◆ Assignment ◆
Starting at the line that holds "shipping: 18.00 -> none", set down each line through the end of the listing, exactly as written and with nothing added.

++++++++

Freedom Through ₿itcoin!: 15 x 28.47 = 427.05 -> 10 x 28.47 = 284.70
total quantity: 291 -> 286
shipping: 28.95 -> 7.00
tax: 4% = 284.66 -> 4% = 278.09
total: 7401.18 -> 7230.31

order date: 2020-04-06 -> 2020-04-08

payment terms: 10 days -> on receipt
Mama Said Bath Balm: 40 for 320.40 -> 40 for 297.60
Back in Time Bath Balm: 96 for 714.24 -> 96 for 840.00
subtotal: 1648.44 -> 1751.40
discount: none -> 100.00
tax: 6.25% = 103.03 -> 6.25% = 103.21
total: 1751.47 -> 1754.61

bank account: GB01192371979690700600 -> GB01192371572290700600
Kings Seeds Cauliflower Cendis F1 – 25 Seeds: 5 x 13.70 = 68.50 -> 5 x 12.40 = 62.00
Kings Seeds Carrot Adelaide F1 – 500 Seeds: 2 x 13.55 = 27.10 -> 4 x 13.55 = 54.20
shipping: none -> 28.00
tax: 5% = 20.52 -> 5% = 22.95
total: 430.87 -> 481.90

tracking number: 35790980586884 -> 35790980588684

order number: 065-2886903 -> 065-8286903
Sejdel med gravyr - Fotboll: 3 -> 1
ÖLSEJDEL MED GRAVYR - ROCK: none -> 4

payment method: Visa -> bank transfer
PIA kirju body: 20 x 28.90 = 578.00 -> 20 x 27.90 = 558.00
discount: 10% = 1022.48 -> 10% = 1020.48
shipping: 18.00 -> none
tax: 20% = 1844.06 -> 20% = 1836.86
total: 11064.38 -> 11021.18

++++++++

◆ Your response ◆
shipping: 18.00 -> none
tax: 20% = 1844.06 -> 20% = 1836.86
total: 11064.38 -> 11021.18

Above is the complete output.